When the time came, they actually put me under for the surgery. I remember them prepping me, the doctor double checking where my pain was to make sure he was putting the wires in the correct place, and then before I knew it I was asleep. I wasn't even expecting to fall asleep. I had been told they would use a local anesthetic, and would give me some sedation, but that not enough to put me under. I woke up when they were turning the stimulator on. They wanted to make sure I could feel it, that it was covering the proper locations. The whole thing was much less scary than I had anticipated. And they didn't even shave off any hair!
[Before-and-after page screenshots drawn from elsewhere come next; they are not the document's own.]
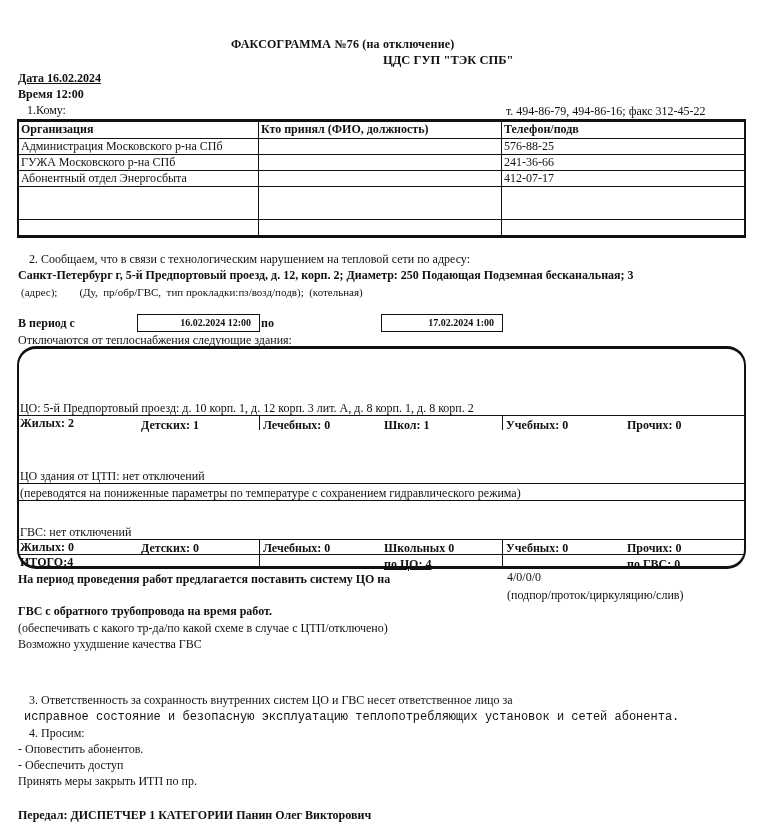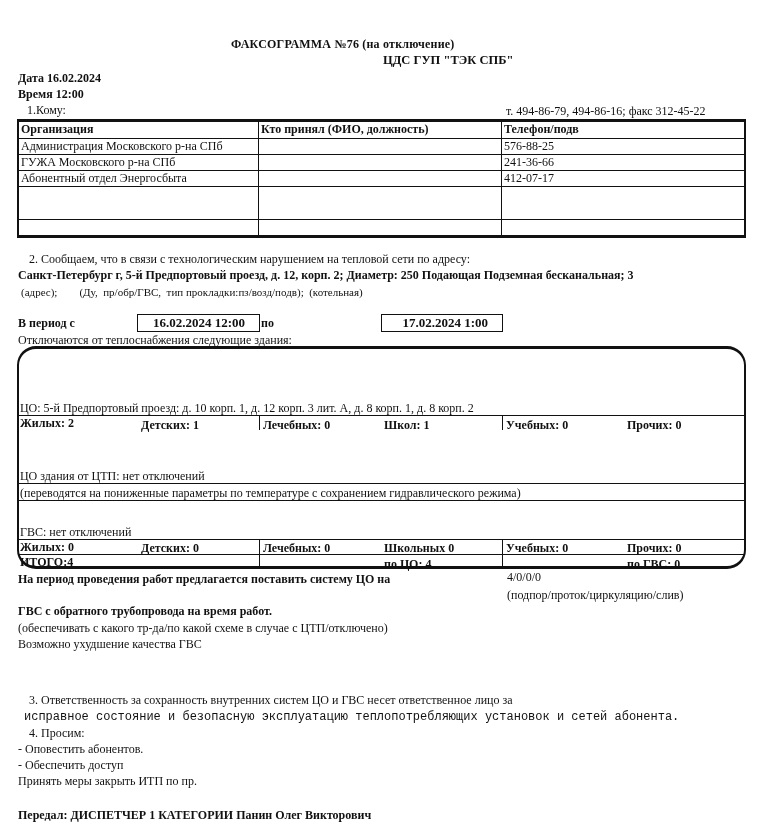"Дата 16.02.2024" div.abs { text-decoration: none -> underline }
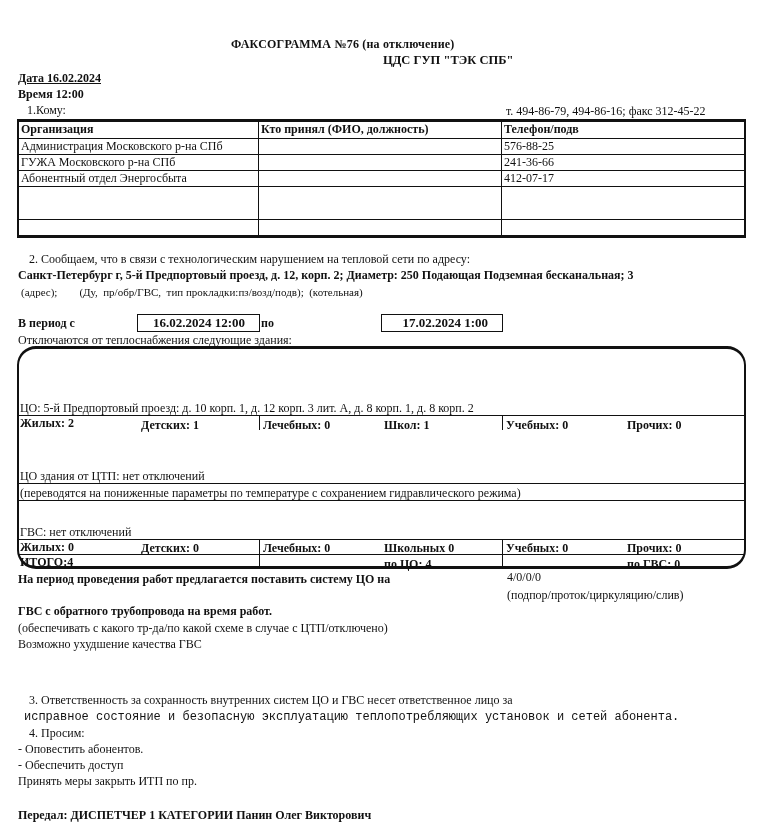"16.02.2024 12:00" .pbox { font-size: 13px -> 10px; padding-right: 14px -> 8px }
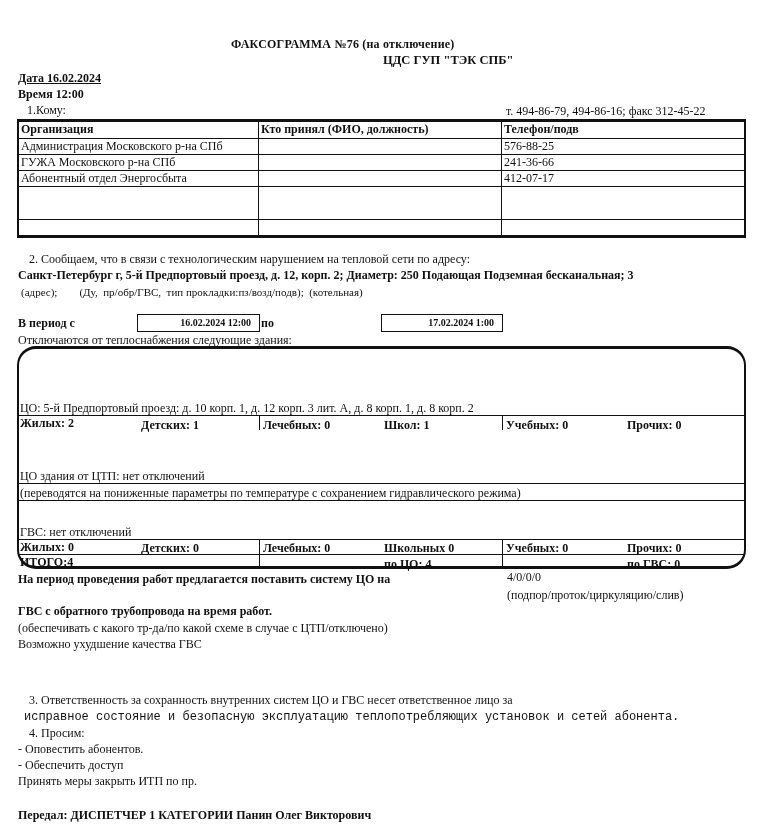"по ЦО: 4" div.in { text-decoration: none -> underline }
The wires were inserted a bit behind my ear...one headed up toward the top of my head, the other headed down toward the base of my skull. They were secured by a few stitches here and there, but the stitches were buried in my hair. I wasn't sure what to expect pain-wise, but I wasn't given any pain medications, just an antibiotic. But the pain was tolerable, I never felt the need for anything stronger than some Tylenol. Sure, my scalp was quite tender because I had just had wires burrowed into it, but I guess the pain was about as would be expected...not as painful and an incision but still tender to the touch.

During the trial period, the wires just come out of your neck and are attached to an external power source which you must carry around with you (it's on a little clip that attaches to your belt). There are also some wire connectors and whatnot that are taped to your neck and shoulder (as you can see in the photo). According to my doctor, the biggest risk during the trial period is infection, because it's considered and open wound where the wires come out of your neck, even though it's stitched up. You cannot shower during the trial period. My doctor decided to leave the trial stimulator in until Friday, so I had 4 full days to decided if it was working for me, and whether I'd want to proceed with having the permanent stimulator installed. I've heard of trial periods lasting up to 10 days but honestly, I had my answer in less than 4 days and was ready to get those connectors un-taped and that battery pack unhooked by Friday so I thought a 4 day trial was sufficient.